WHAT YOU WILL DO:
Every line containing the word "none" must be pulled from the records.
EXERCISE DATA START
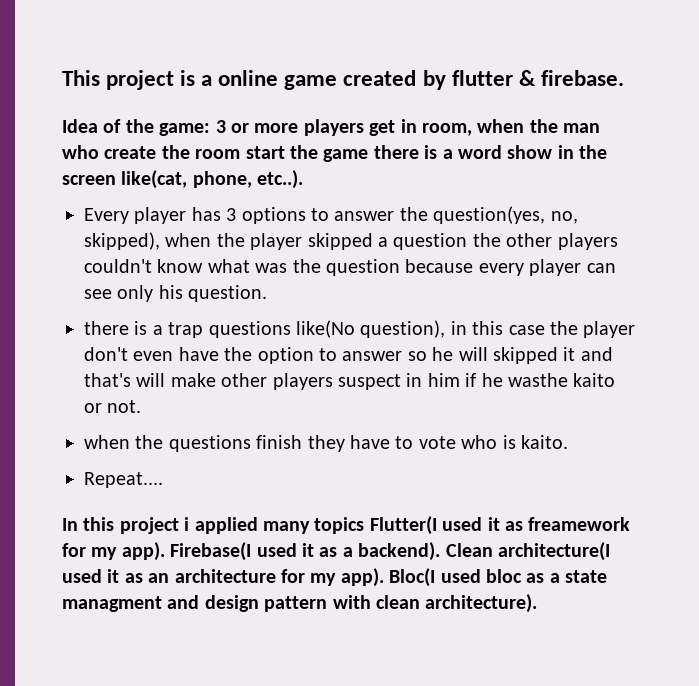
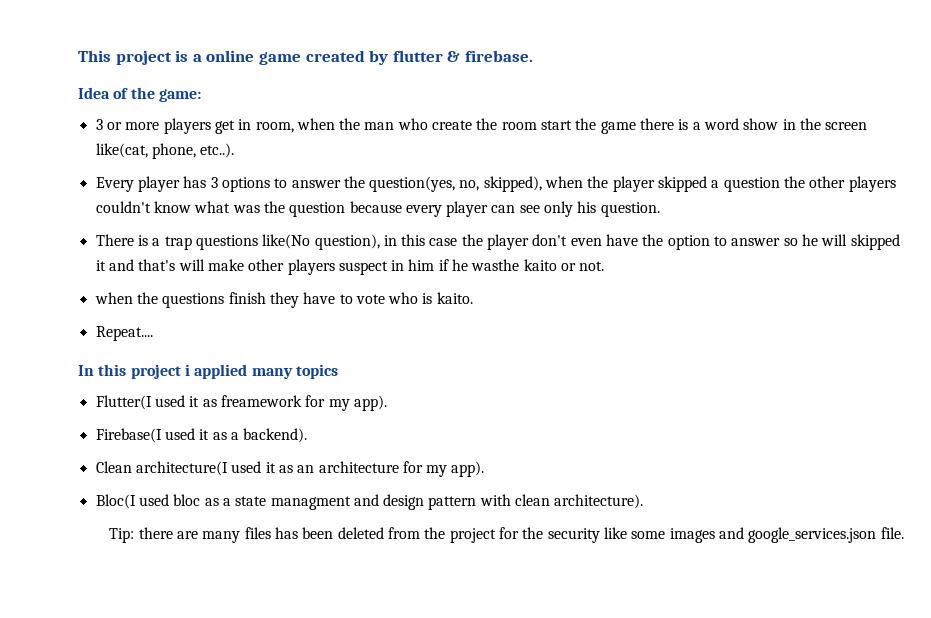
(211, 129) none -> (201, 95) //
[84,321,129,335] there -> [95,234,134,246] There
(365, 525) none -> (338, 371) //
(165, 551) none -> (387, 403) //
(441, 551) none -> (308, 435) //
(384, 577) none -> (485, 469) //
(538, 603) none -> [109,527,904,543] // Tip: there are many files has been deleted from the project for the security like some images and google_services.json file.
EXERCISE DATA END
EXERCISE DATA START
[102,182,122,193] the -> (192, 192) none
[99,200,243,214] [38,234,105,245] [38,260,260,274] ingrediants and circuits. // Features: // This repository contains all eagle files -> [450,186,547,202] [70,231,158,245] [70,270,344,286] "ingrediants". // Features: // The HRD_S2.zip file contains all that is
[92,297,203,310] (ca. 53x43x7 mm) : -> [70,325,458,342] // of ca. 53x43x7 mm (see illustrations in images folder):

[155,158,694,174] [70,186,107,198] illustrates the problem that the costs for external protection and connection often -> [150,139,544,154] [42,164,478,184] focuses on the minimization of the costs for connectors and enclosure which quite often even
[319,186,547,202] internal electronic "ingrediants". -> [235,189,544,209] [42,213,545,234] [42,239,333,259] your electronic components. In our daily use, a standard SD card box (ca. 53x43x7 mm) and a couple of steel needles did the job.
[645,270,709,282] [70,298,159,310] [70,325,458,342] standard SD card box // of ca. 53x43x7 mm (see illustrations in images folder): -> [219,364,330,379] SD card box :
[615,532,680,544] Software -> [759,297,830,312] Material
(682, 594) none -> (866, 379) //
EXERCISE DATA END
ANSWER:
(211, 129) none -> (201, 95) //
(365, 525) none -> (338, 371) //
(165, 551) none -> (387, 403) //
(441, 551) none -> (308, 435) //
(384, 577) none -> (485, 469) //
(538, 603) none -> [109,527,904,543] // Tip: there are many files has been deleted from the project for the security like some images and google_services.json file.
[102,182,122,193] the -> (192, 192) none
(682, 594) none -> (866, 379) //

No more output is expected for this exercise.